Problem description:
Give the data below again exactly as written, but without the pictures.

Records for processing:
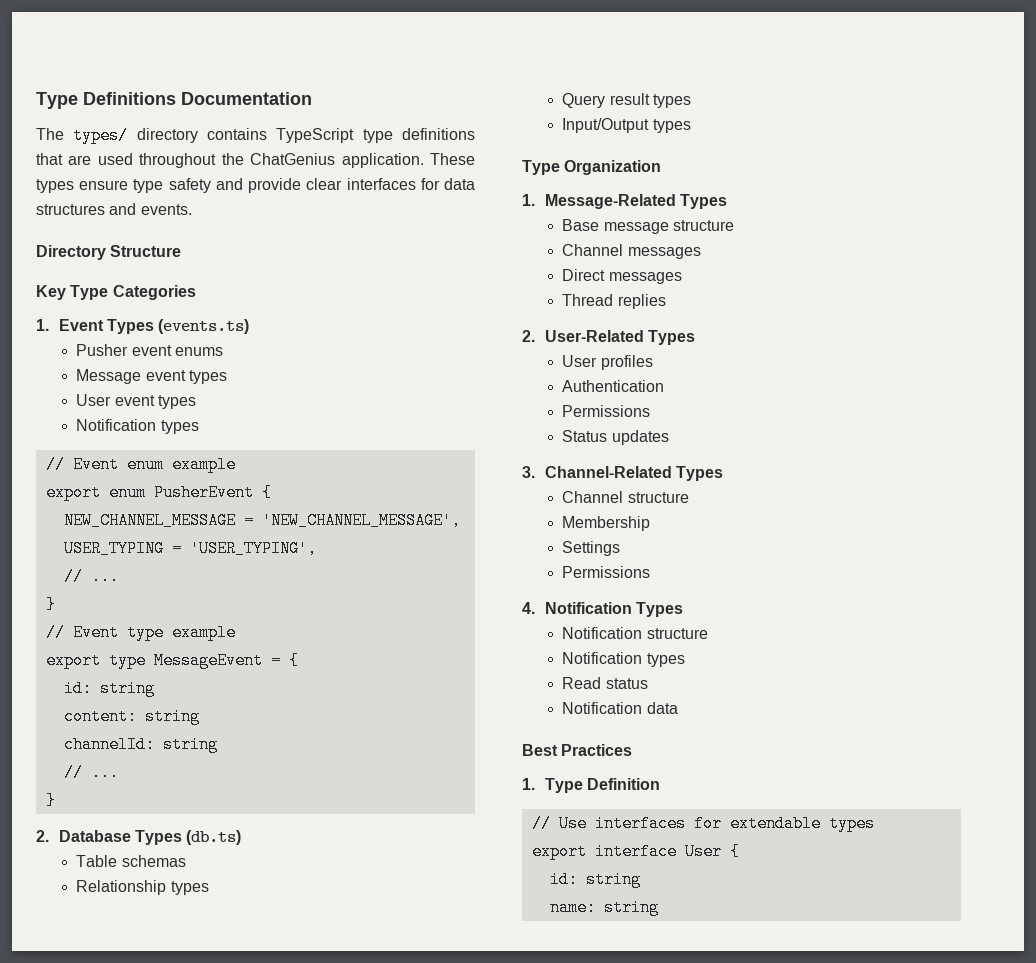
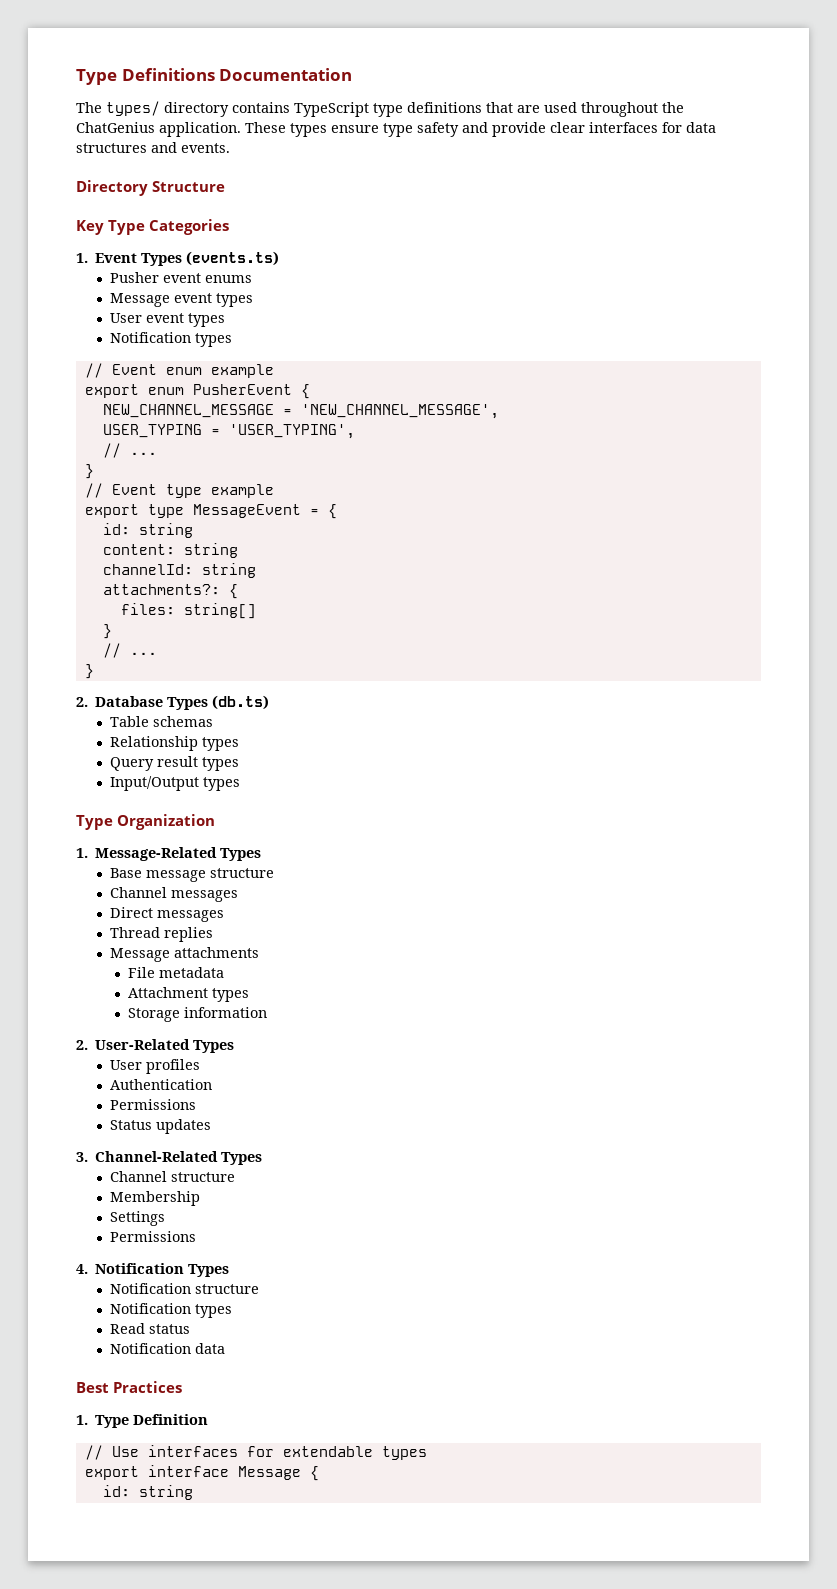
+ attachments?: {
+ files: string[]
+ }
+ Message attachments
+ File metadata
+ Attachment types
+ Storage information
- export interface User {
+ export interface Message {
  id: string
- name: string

Task response:
+ attachments?: {
+ files: string[]
+ }
+ Message attachments
+ File metadata
+ Attachment types
+ Storage information
- export interface User {
+ export interface Message {
  id: string
- name: string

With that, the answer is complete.